> _TASK DIRECTIONS_:
Retype the following data exactly, but leave its pictures out.

━━━━━ EXTRACTED INFORMATION ━━━━━

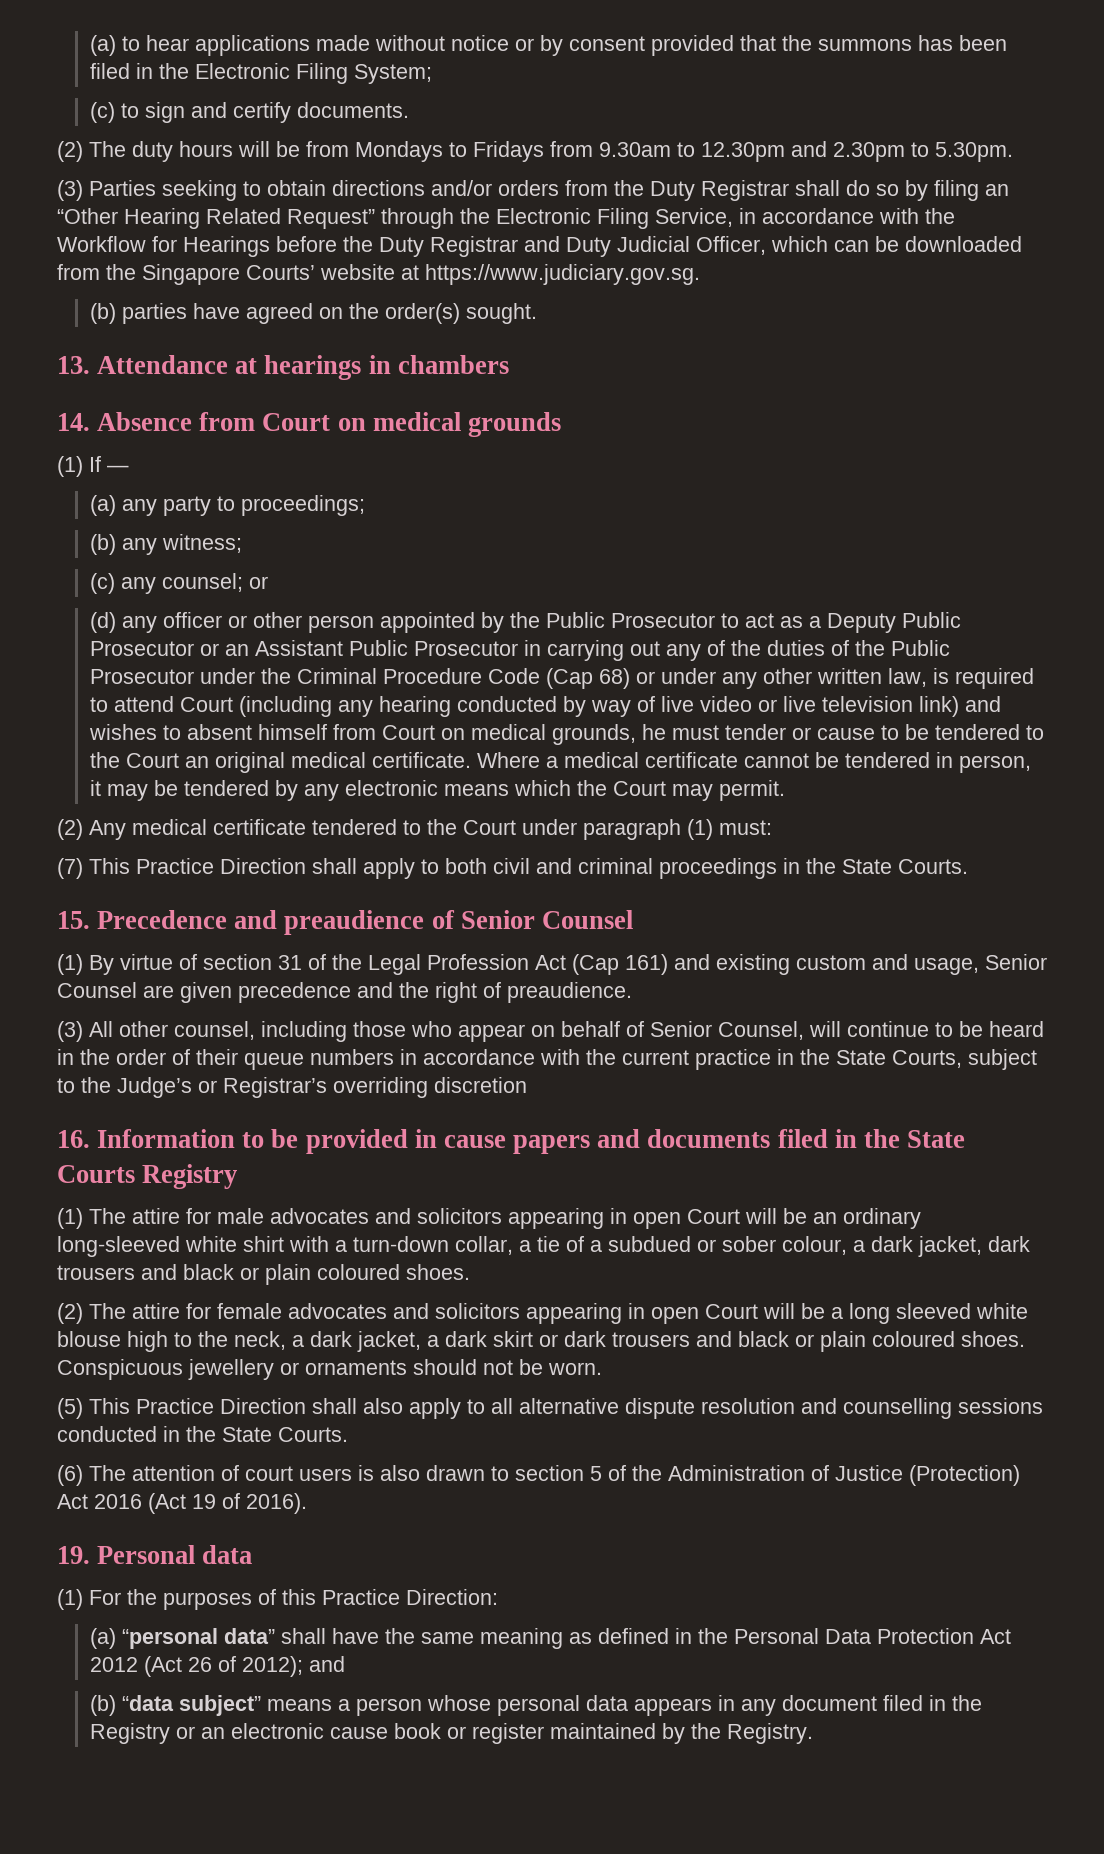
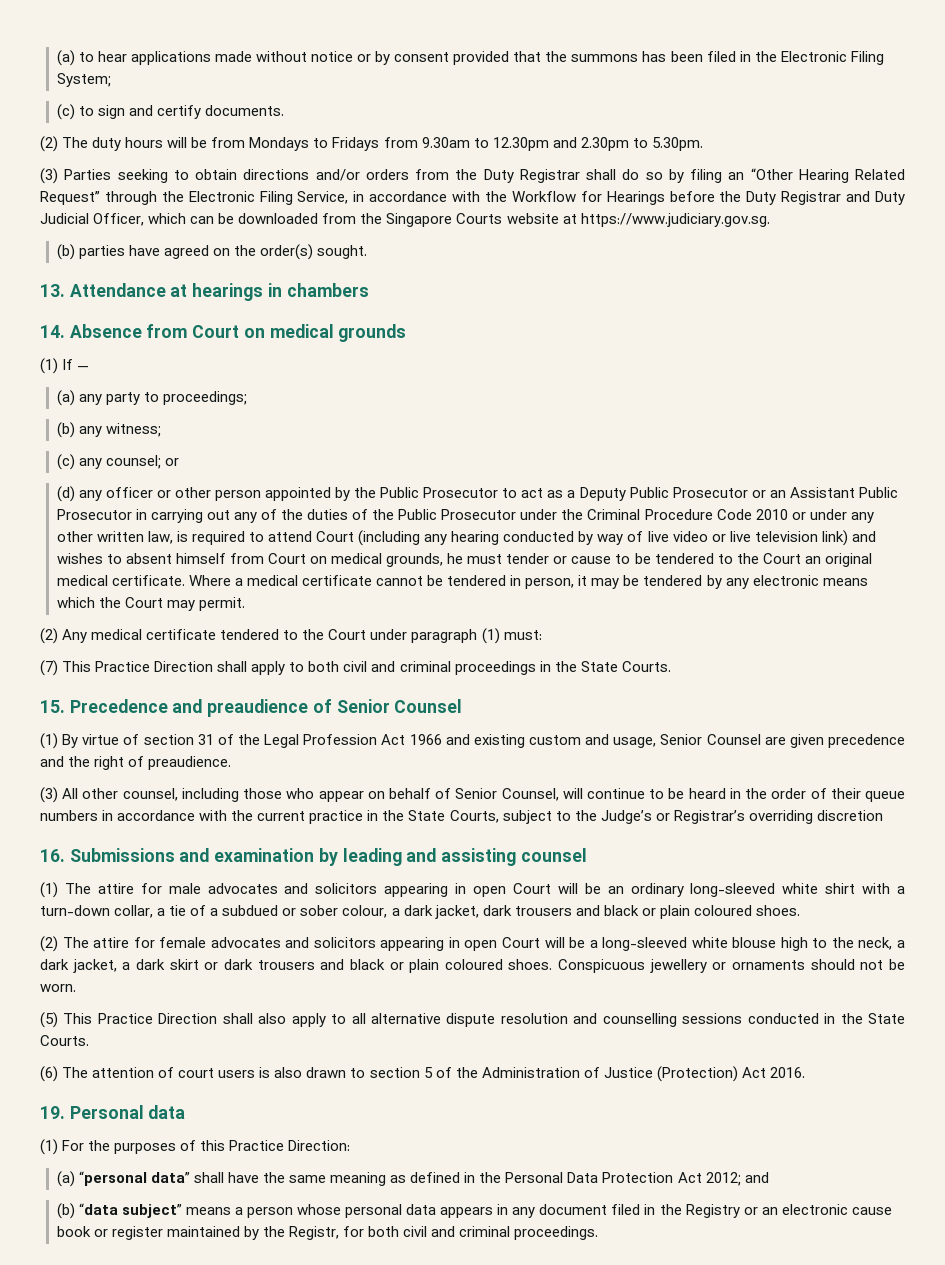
- (3) Parties seeking to obtain directions and/or orders from the Duty Registrar shall do so by filing an “Other Hearing Related Request” through the Electronic Filing Service, in accordance with the Workflow for Hearings before the Duty Registrar and Duty Judicial Officer, which can be downloaded from the Singapore Courts’ website at https://www.judiciary.gov.sg.
+ (3) Parties seeking to obtain directions and/or orders from the Duty Registrar shall do so by filing an “Other Hearing Related Request” through the Electronic Filing Service, in accordance with the Workflow for Hearings before the Duty Registrar and Duty Judicial Officer, which can be downloaded from the Singapore Courts website at https://www.judiciary.gov.sg.
- (d) any officer or other person appointed by the Public Prosecutor to act as a Deputy Public Prosecutor or an Assistant Public Prosecutor in carrying out any of the duties of the Public Prosecutor under the Criminal Procedure Code (Cap 68) or under any other written law, is required to attend Court (including any hearing conducted by way of live video or live television link) and wishes to absent himself from Court on medical grounds, he must tender or cause to be tendered to the Court an original medical certificate.
+ (d) any officer or other person appointed by the Public Prosecutor to act as a Deputy Public Prosecutor or an Assistant Public Prosecutor in carrying out any of the duties of the Public Prosecutor under the Criminal Procedure Code 2010 or under any other written law, is required to attend Court (including any hearing conducted by way of live video or live television link) and wishes to absent himself from Court on medical grounds, he must tender or cause to be tendered to the Court an original medical certificate.
- (1) By virtue of section 31 of the Legal Profession Act (Cap 161) and existing custom and usage, Senior Counsel are given precedence and the right of preaudience.
+ (1) By virtue of section 31 of the Legal Profession Act 1966 and existing custom and usage, Senior Counsel are given precedence and the right of preaudience.
- 16. Information to be provided in cause papers and documents filed in the State Courts Registry
+ 16. Submissions and examination by leading and assisting counsel
- (2) The attire for female advocates and solicitors appearing in open Court will be a long sleeved white blouse high to the neck, a dark jacket, a dark skirt or dark trousers and black or plain coloured shoes.
+ (2) The attire for female advocates and solicitors appearing in open Court will be a long-sleeved white blouse high to the neck, a dark jacket, a dark skirt or dark trousers and black or plain coloured shoes.
- (6) The attention of court users is also drawn to section 5 of the Administration of Justice (Protection) Act 2016 (Act 19 of 2016).
+ (6) The attention of court users is also drawn to section 5 of the Administration of Justice (Protection) Act 2016.
- (a) “personal data” shall have the same meaning as defined in the Personal Data Protection Act 2012 (Act 26 of 2012); and
+ (a) “personal data” shall have the same meaning as defined in the Personal Data Protection Act 2012; and
- (b) “data subject” means a person whose personal data appears in any document filed in the Registry or an electronic cause book or register maintained by the Registry.
+ (b) “data subject” means a person whose personal data appears in any document filed in the Registry or an electronic cause book or register maintained by the Registr, for both civil and criminal proceedings.

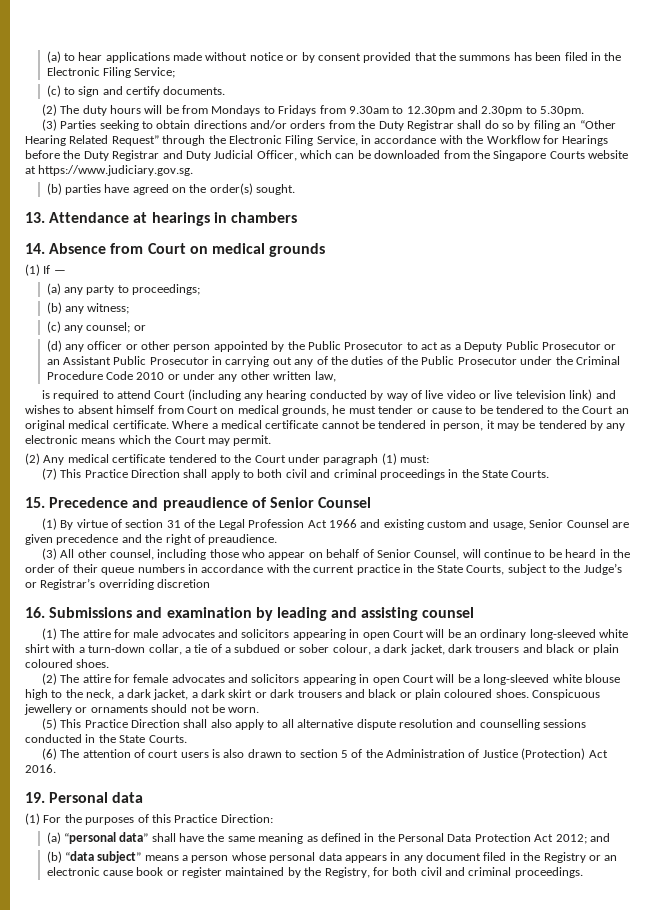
- (a) to hear applications made without notice or by consent provided that the summons has been filed in the Electronic Filing System;
+ (a) to hear applications made without notice or by consent provided that the summons has been filed in the Electronic Filing Service;
- (d) any officer or other person appointed by the Public Prosecutor to act as a Deputy Public Prosecutor or an Assistant Public Prosecutor in carrying out any of the duties of the Public Prosecutor under the Criminal Procedure Code 2010 or under any other written law, is required to attend Court (including any hearing conducted by way of live video or live television link) and wishes to absent himself from Court on medical grounds, he must tender or cause to be tendered to the Court an original medical certificate.
+ (d) any officer or other person appointed by the Public Prosecutor to act as a Deputy Public Prosecutor or an Assistant Public Prosecutor in carrying out any of the duties of the Public Prosecutor under the Criminal Procedure Code 2010 or under any other written law,
+ is required to attend Court (including any hearing conducted by way of live video or live television link) and wishes to absent himself from Court on medical grounds, he must tender or cause to be tendered to the Court an original medical certificate.
- (b) “data subject” means a person whose personal data appears in any document filed in the Registry or an electronic cause book or register maintained by the Registr, for both civil and criminal proceedings.
+ (b) “data subject” means a person whose personal data appears in any document filed in the Registry or an electronic cause book or register maintained by the Registry, for both civil and criminal proceedings.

━━━━━

> _FINISHED EXERCISE_:
- (3) Parties seeking to obtain directions and/or orders from the Duty Registrar shall do so by filing an “Other Hearing Related Request” through the Electronic Filing Service, in accordance with the Workflow for Hearings before the Duty Registrar and Duty Judicial Officer, which can be downloaded from the Singapore Courts’ website at https://www.judiciary.gov.sg.
+ (3) Parties seeking to obtain directions and/or orders from the Duty Registrar shall do so by filing an “Other Hearing Related Request” through the Electronic Filing Service, in accordance with the Workflow for Hearings before the Duty Registrar and Duty Judicial Officer, which can be downloaded from the Singapore Courts website at https://www.judiciary.gov.sg.
- (d) any officer or other person appointed by the Public Prosecutor to act as a Deputy Public Prosecutor or an Assistant Public Prosecutor in carrying out any of the duties of the Public Prosecutor under the Criminal Procedure Code (Cap 68) or under any other written law, is required to attend Court (including any hearing conducted by way of live video or live television link) and wishes to absent himself from Court on medical grounds, he must tender or cause to be tendered to the Court an original medical certificate.
+ (d) any officer or other person appointed by the Public Prosecutor to act as a Deputy Public Prosecutor or an Assistant Public Prosecutor in carrying out any of the duties of the Public Prosecutor under the Criminal Procedure Code 2010 or under any other written law, is required to attend Court (including any hearing conducted by way of live video or live television link) and wishes to absent himself from Court on medical grounds, he must tender or cause to be tendered to the Court an original medical certificate.
- (1) By virtue of section 31 of the Legal Profession Act (Cap 161) and existing custom and usage, Senior Counsel are given precedence and the right of preaudience.
+ (1) By virtue of section 31 of the Legal Profession Act 1966 and existing custom and usage, Senior Counsel are given precedence and the right of preaudience.
- 16. Information to be provided in cause papers and documents filed in the State Courts Registry
+ 16. Submissions and examination by leading and assisting counsel
- (2) The attire for female advocates and solicitors appearing in open Court will be a long sleeved white blouse high to the neck, a dark jacket, a dark skirt or dark trousers and black or plain coloured shoes.
+ (2) The attire for female advocates and solicitors appearing in open Court will be a long-sleeved white blouse high to the neck, a dark jacket, a dark skirt or dark trousers and black or plain coloured shoes.
- (6) The attention of court users is also drawn to section 5 of the Administration of Justice (Protection) Act 2016 (Act 19 of 2016).
+ (6) The attention of court users is also drawn to section 5 of the Administration of Justice (Protection) Act 2016.
- (a) “personal data” shall have the same meaning as defined in the Personal Data Protection Act 2012 (Act 26 of 2012); and
+ (a) “personal data” shall have the same meaning as defined in the Personal Data Protection Act 2012; and
- (b) “data subject” means a person whose personal data appears in any document filed in the Registry or an electronic cause book or register maintained by the Registry.
+ (b) “data subject” means a person whose personal data appears in any document filed in the Registry or an electronic cause book or register maintained by the Registr, for both civil and criminal proceedings.

- (a) to hear applications made without notice or by consent provided that the summons has been filed in the Electronic Filing System;
+ (a) to hear applications made without notice or by consent provided that the summons has been filed in the Electronic Filing Service;
- (d) any officer or other person appointed by the Public Prosecutor to act as a Deputy Public Prosecutor or an Assistant Public Prosecutor in carrying out any of the duties of the Public Prosecutor under the Criminal Procedure Code 2010 or under any other written law, is required to attend Court (including any hearing conducted by way of live video or live television link) and wishes to absent himself from Court on medical grounds, he must tender or cause to be tendered to the Court an original medical certificate.
+ (d) any officer or other person appointed by the Public Prosecutor to act as a Deputy Public Prosecutor or an Assistant Public Prosecutor in carrying out any of the duties of the Public Prosecutor under the Criminal Procedure Code 2010 or under any other written law,
+ is required to attend Court (including any hearing conducted by way of live video or live television link) and wishes to absent himself from Court on medical grounds, he must tender or cause to be tendered to the Court an original medical certificate.
- (b) “data subject” means a person whose personal data appears in any document filed in the Registry or an electronic cause book or register maintained by the Registr, for both civil and criminal proceedings.
+ (b) “data subject” means a person whose personal data appears in any document filed in the Registry or an electronic cause book or register maintained by the Registry, for both civil and criminal proceedings.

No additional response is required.